Yayi Boni: Réckya m'a TUER !!!
19 février 2009
Dernière minute: Je cautionne tout ce que tu as écrit dans ton livre, mais je suis obligé de te virer de mon gouvernement. Comme d'ailleurs j'ai viré mon ami Roger Gbégnonvi lorsqu'il a osé dénoncer la corruption dans son ministère. Je dénonce le népotisme et la corruption pour mieux les pratiquer au quotidien. C'est ma méthode à moi pour rendre amnésiques les béninois.

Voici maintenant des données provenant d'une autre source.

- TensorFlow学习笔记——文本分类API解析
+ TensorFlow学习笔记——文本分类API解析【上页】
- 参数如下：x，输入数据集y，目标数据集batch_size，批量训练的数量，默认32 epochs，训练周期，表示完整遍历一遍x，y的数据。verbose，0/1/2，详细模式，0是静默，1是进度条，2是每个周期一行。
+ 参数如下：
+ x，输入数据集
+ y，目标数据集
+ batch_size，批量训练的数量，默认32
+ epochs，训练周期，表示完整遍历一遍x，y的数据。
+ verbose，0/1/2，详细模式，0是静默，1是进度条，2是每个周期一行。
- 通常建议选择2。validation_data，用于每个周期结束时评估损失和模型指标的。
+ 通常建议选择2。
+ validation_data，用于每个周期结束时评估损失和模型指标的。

Toi, ma chérie et mon ami Gbégnonvi, vous n'avez pas réussi au gouvernement. Vous aimez trop la télévision et la communication !!! Je vais essayer mon beau-frère Marcel. Surtout, ne va pas faire une crise de jalousie à la télé. Lui, il a au moins plus d'expériences dans les affaires louches. Surtout les fonds de l'escorte tant décriés. Si tu le souhaites, tu pourrais le remplacer à mes côtés comme Conseiller Spécial. Tu sais que je n'abandonne personne en chemin. A moins que tu ne préfères prendre un peu d'air. Je pourrais alors te nommer Ambassadeur chez notre ami Bush qui aime tant notre pays qu'il a visité avant de laisser la clé à OBAMA.
Tiens bon ma chérie. Je t'aime de tout mon coeur.

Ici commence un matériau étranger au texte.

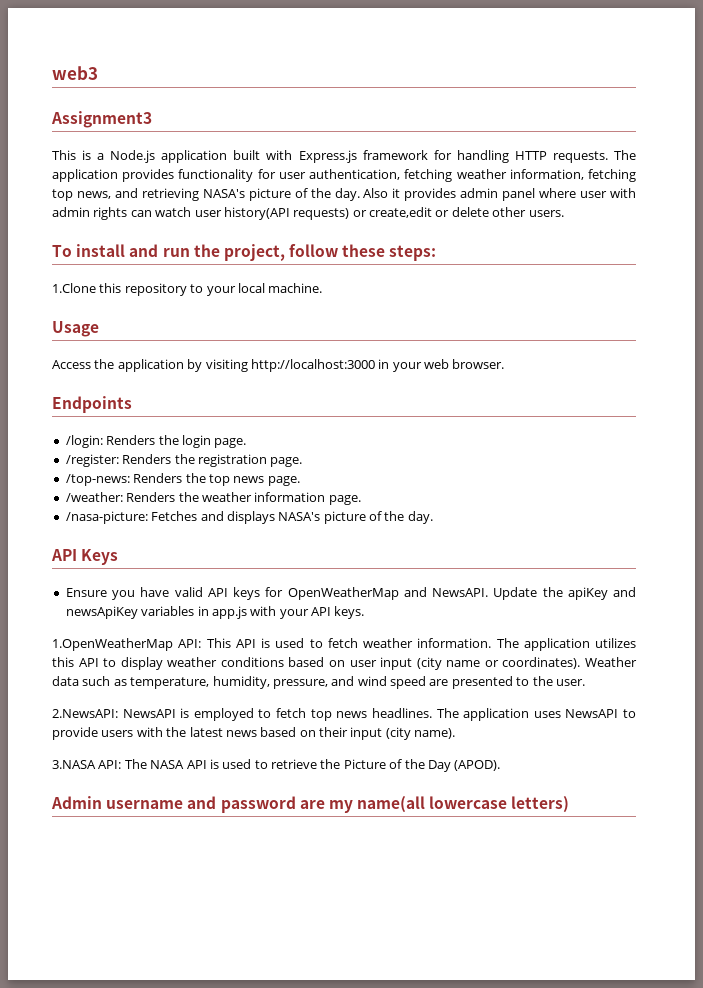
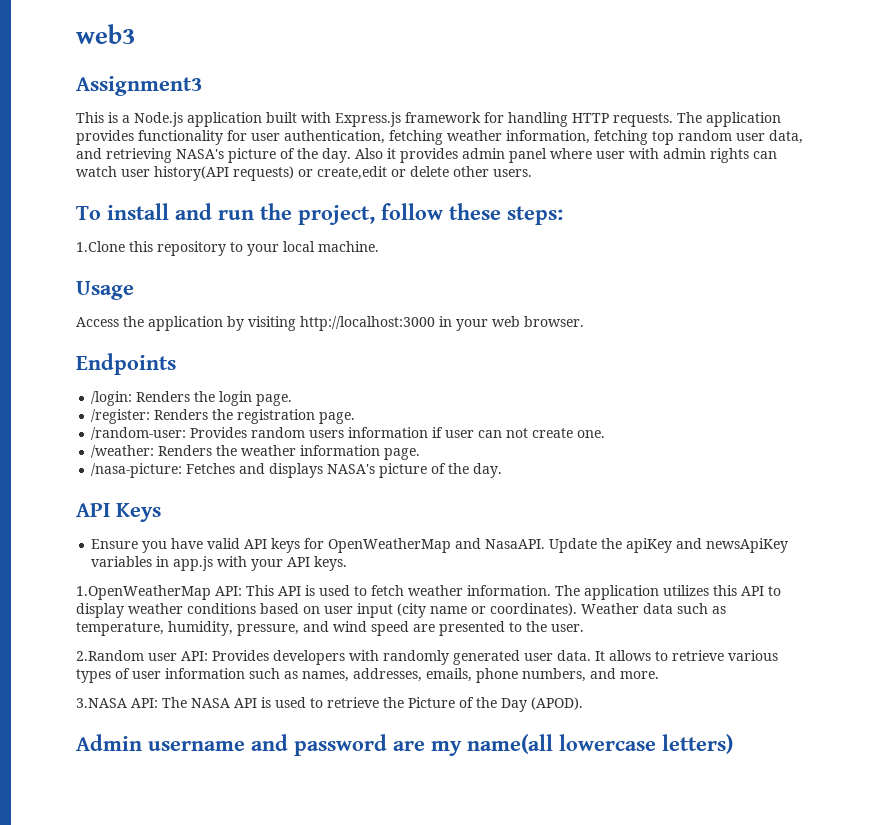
- The application provides functionality for user authentication, fetching weather information, fetching top news, and retrieving NASA's picture of the day.
+ The application provides functionality for user authentication, fetching weather information, fetching top random user data, and retrieving NASA's picture of the day.
- /top-news: Renders the top news page.
+ /random-user: Provides random users information if user can not create one.
- Ensure you have valid API keys for OpenWeatherMap and NewsAPI.
+ Ensure you have valid API keys for OpenWeatherMap and NasaAPI.
- 2.NewsAPI: NewsAPI is employed to fetch top news headlines. The application uses NewsAPI to provide users with the latest news based on their input (city name).
+ 2.Random user API: Provides developers with randomly generated user data. It allows to retrieve various types of user information such as names, addresses, emails, phone numbers, and more.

P.S. J'espère que ton second livre ne sera pas sur nos ébats amoureux et langoureux !!! Laisses-moi au moins le temps de tenter ma chance en 2011.

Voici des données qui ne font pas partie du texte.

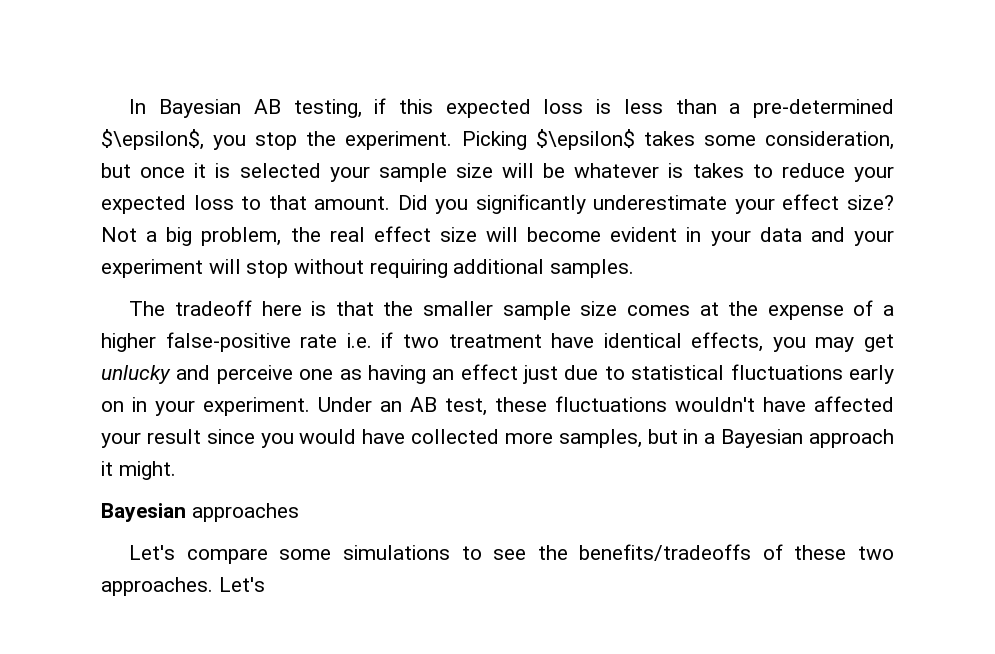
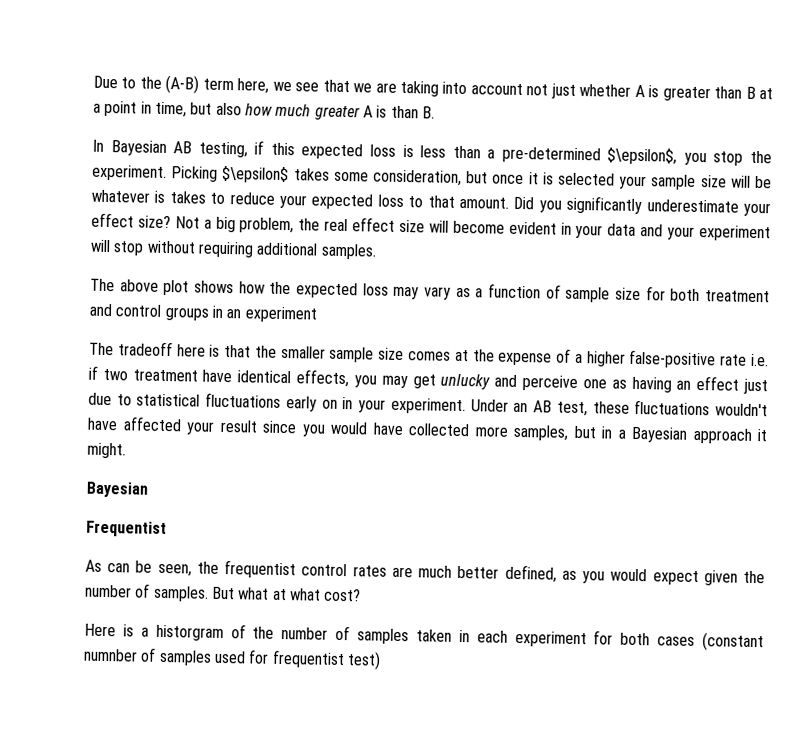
+ Due to the (A-B) term here, we see that we are taking into account not just whether A is greater than B at a point in time, but also how much greater A is than B.
+ The above plot shows how the expected loss may vary as a function of sample size for both treatment and control groups in an experiment
  Under an AB test, these fluctuations wouldn't have affected your result since you would have collected more samples, but in a Bayesian approach it might.
- Bayesian approaches
- Let's compare some simulations to see the benefits/tradeoffs of these two approaches. Let's
+ Bayesian
+ Frequentist
+ As can be seen, the frequentist control rates are much better defined, as you would expect given the number of samples. But what at what cost?
+ Here is a historgram of the number of samples taken in each experiment for both cases (constant numnber of samples used for frequentist test)

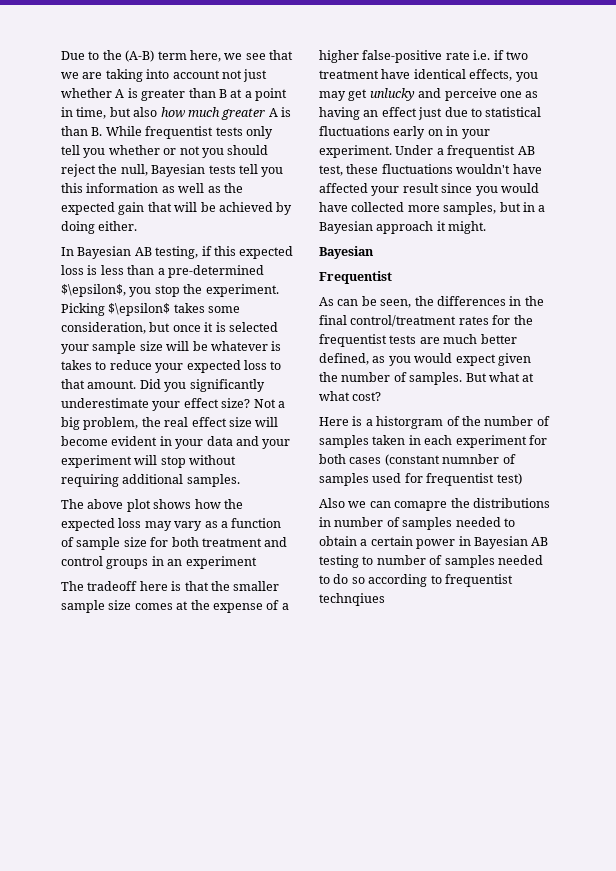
- Due to the (A-B) term here, we see that we are taking into account not just whether A is greater than B at a point in time, but also how much greater A is than B.
+ Due to the (A-B) term here, we see that we are taking into account not just whether A is greater than B at a point in time, but also how much greater A is than B. While frequentist tests only tell you whether or not you should reject the null, Bayesian tests tell you this information as well as the expected gain that will be achieved by doing either.
- Under an AB test, these fluctuations wouldn't have affected your result since you would have collected more samples, but in a Bayesian approach it might.
+ Under a frequentist AB test, these fluctuations wouldn't have affected your result since you would have collected more samples, but in a Bayesian approach it might.
- As can be seen, the frequentist control rates are much better defined, as you would expect given the number of samples.
+ As can be seen, the differences in the final control/treatment rates for the frequentist tests are much better defined, as you would expect given the number of samples.
+ Also we can comapre the distributions in number of samples needed to obtain a certain power in Bayesian AB testing to number of samples needed to do so according to frequentist technqiues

Lettre d’un Président à Réckya Madougou :
Lundi 31 mars 2008
A propos, tu m’as dit la dernière fois que ton compagnon semble au courant et en souffre. Il doit être très fragile, lui ! Rassure-le autant que tu peux encore mais à l’impossible nul n’est tenu. Ce ne sont pas des hommes qui manquent même si tu me dis souvent que tu l’aimes encore. C’est quoi l’amour ? Doit-on continuer à aimer un homme qui vous accuse de tout et de rien et qui vous pourrit continuellement la vie ? Et pourquoi ne rendrons-nous pas publiques nos relations si au cours de l’un de ces mois j’arrivais à me défaire de mon épouse que je trouve de moins en moins faites pour le travail de Première dame. N’oublie jamais que tu es une femme libre et indépendante. Et c’est d’ailleurs ces qualités qui font que je t’apprécie énormément. Tu es une femme charismatique, une femme à poigne qui serait une formidable Première dame pour le Bénin. Reckya, tu es une femme emblématique qui a su lutter pour la préservation de notre démocratie. En 2006, tu as créé le Front des organisations de la société civile pour la présidentielle et deux ans auparavant, tu as déboulé sur la scène nationale avec le slogan incisif «Touche pas à ma constitution». Ton combat a obligé le Président Matthieu Kérékou à renoncer à la révision de la constitution pour se représenter à la présidentielle de 2006. Ton combat m’a permis de battre la veille classe politique béninoise pour devenir Président de la République. Je te dois beaucoup et l’intimité qu’il y a entre nous ne me suffit pas pour véritablement t’exprimer tout l’intérêt que j’ai pour toi. Tu es aujourd’hui, Reckya, la Présidente de l'ONG Elan. Une ONG qui entend contribuer à la formation d'une jeunesse aguerrie au leadership citoyen pour la promotion des meilleures pratiques démocratiques et la bonne gouvernance. Ton silence permanent et complice me sauve la vie ! Tu aurais déjà pu m’attaquer sur mes dérapages démocratiques mais on est ensemble et on se fait plaisir en catimini. C’est cela qui compte. Je voudrais encore une fois te réaffirmer mon attachement. Tu peux passer au bureau quand tu voudras, c’est chez toi. Mais sois forte.